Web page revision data
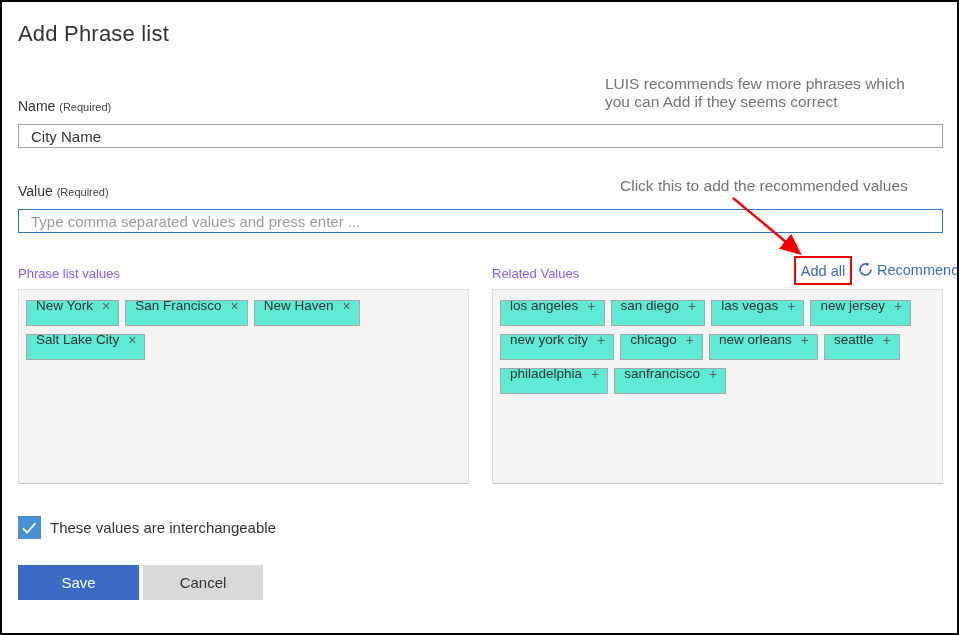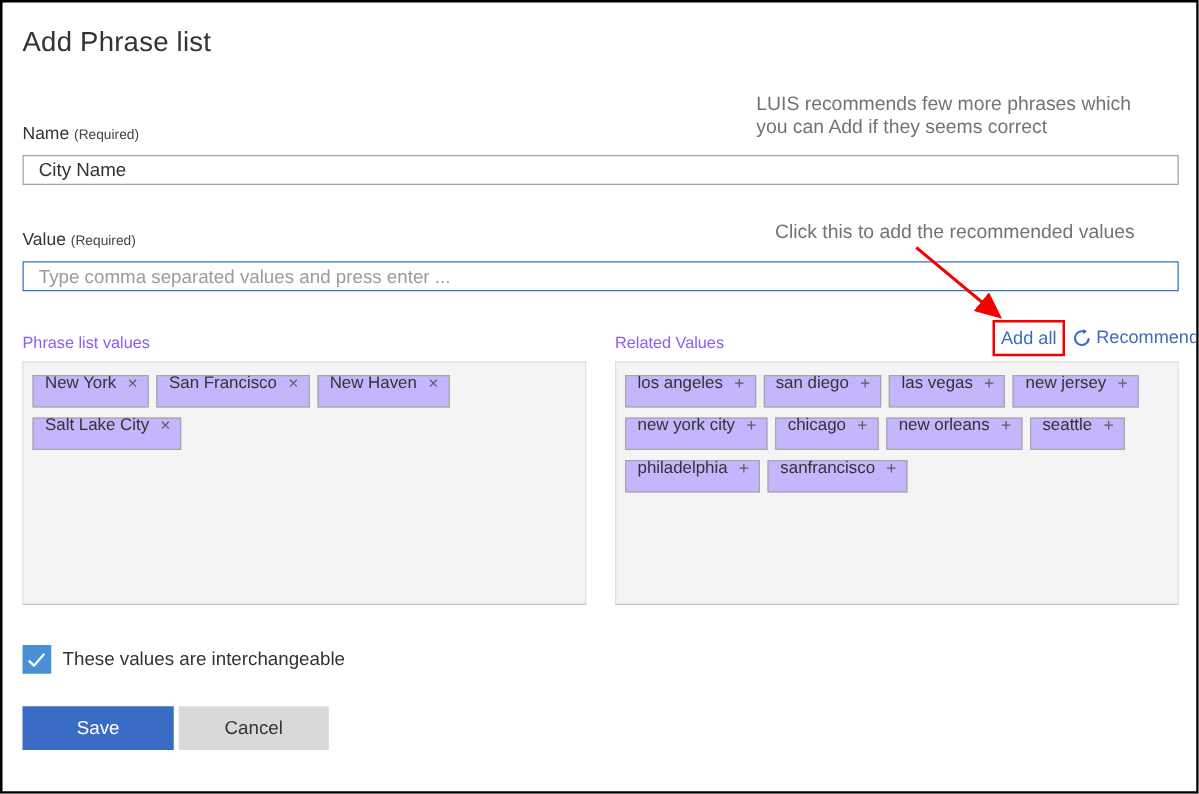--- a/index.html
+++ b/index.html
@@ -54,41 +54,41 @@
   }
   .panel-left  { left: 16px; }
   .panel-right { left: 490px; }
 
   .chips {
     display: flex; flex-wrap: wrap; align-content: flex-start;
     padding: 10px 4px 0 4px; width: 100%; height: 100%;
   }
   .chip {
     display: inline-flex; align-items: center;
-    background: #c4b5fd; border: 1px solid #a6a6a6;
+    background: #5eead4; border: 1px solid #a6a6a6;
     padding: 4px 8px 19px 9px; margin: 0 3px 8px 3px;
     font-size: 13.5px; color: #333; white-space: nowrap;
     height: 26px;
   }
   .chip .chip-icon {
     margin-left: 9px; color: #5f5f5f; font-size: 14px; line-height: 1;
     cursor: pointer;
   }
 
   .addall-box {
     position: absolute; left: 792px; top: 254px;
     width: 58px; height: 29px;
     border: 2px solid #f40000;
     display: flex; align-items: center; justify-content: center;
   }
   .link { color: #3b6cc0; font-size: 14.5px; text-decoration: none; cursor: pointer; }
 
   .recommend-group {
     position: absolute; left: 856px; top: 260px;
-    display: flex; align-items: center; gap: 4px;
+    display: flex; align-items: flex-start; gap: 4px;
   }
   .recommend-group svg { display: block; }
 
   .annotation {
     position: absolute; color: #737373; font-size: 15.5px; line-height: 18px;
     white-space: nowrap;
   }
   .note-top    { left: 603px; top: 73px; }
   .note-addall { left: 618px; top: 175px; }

...

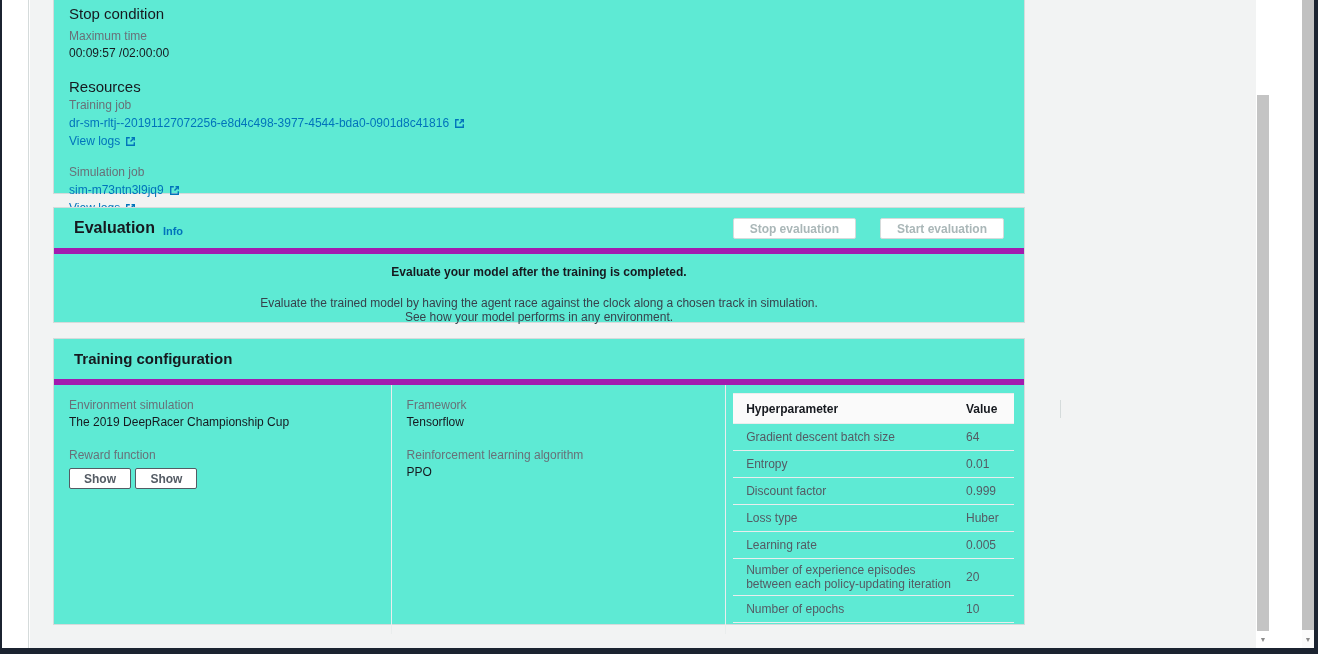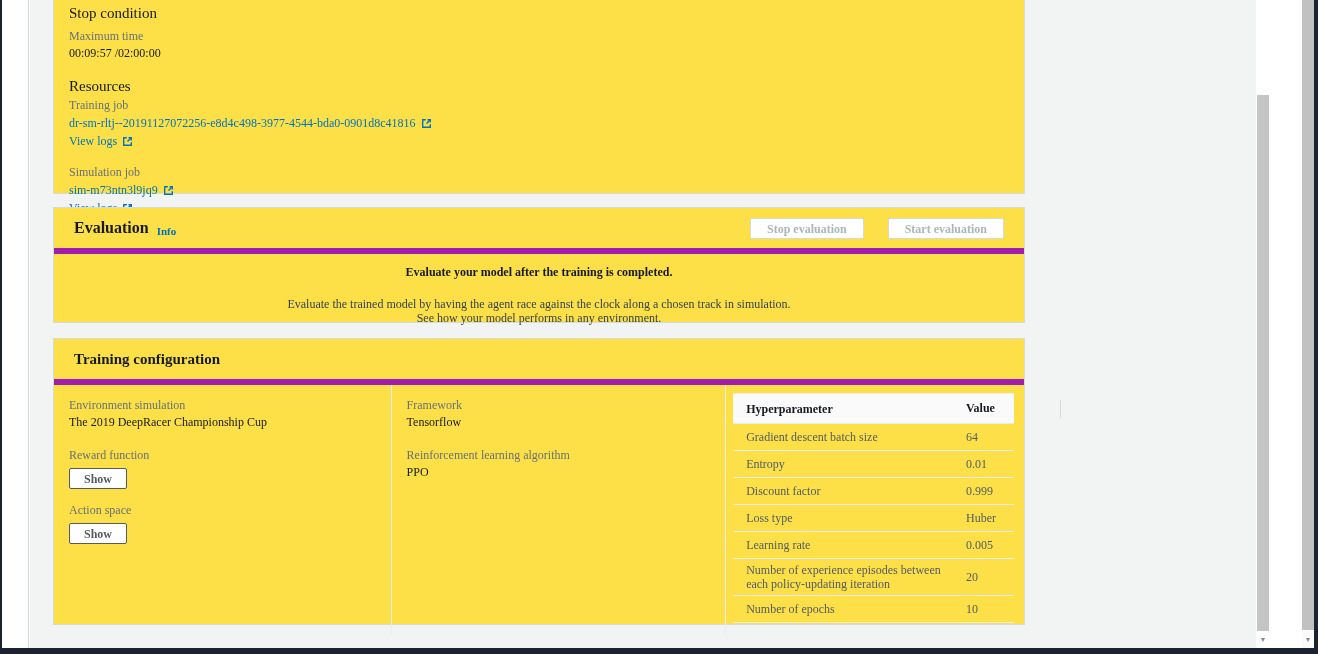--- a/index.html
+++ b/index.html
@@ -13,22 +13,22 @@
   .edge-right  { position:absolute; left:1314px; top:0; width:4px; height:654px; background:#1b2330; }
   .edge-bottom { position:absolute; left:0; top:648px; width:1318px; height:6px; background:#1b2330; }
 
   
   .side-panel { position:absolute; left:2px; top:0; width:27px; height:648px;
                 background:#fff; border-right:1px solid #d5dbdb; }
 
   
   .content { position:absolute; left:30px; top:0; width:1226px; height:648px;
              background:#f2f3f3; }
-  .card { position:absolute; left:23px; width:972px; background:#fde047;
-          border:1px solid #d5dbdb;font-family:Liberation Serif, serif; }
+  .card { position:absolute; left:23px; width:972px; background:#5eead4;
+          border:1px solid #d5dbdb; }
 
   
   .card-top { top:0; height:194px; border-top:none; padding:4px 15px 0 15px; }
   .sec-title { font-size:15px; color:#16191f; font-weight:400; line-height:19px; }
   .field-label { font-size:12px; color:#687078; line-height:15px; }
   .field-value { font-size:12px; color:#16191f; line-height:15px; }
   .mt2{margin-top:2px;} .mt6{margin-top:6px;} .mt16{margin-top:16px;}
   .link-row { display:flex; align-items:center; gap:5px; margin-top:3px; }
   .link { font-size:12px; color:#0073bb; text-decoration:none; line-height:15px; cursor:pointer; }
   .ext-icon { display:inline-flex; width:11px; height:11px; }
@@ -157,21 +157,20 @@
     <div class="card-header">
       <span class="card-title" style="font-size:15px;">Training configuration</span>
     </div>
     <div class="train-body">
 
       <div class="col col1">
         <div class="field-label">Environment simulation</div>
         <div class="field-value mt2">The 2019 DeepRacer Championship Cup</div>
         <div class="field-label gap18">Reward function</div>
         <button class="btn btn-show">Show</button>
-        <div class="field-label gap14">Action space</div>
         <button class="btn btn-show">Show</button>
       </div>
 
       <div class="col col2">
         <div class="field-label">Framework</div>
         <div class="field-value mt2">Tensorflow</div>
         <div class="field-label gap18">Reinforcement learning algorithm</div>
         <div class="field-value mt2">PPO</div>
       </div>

## PROBLEM REQUIREMENTS
Begin at the line above that has "603px; top: 73px;" and stop after the line that has "618px; top: 175px;", copying each line exactly and adding nothing else.

## RESULT OF THE TASK
   .note-top    { left: 603px; top: 73px; }
   .note-addall { left: 618px; top: 175px; }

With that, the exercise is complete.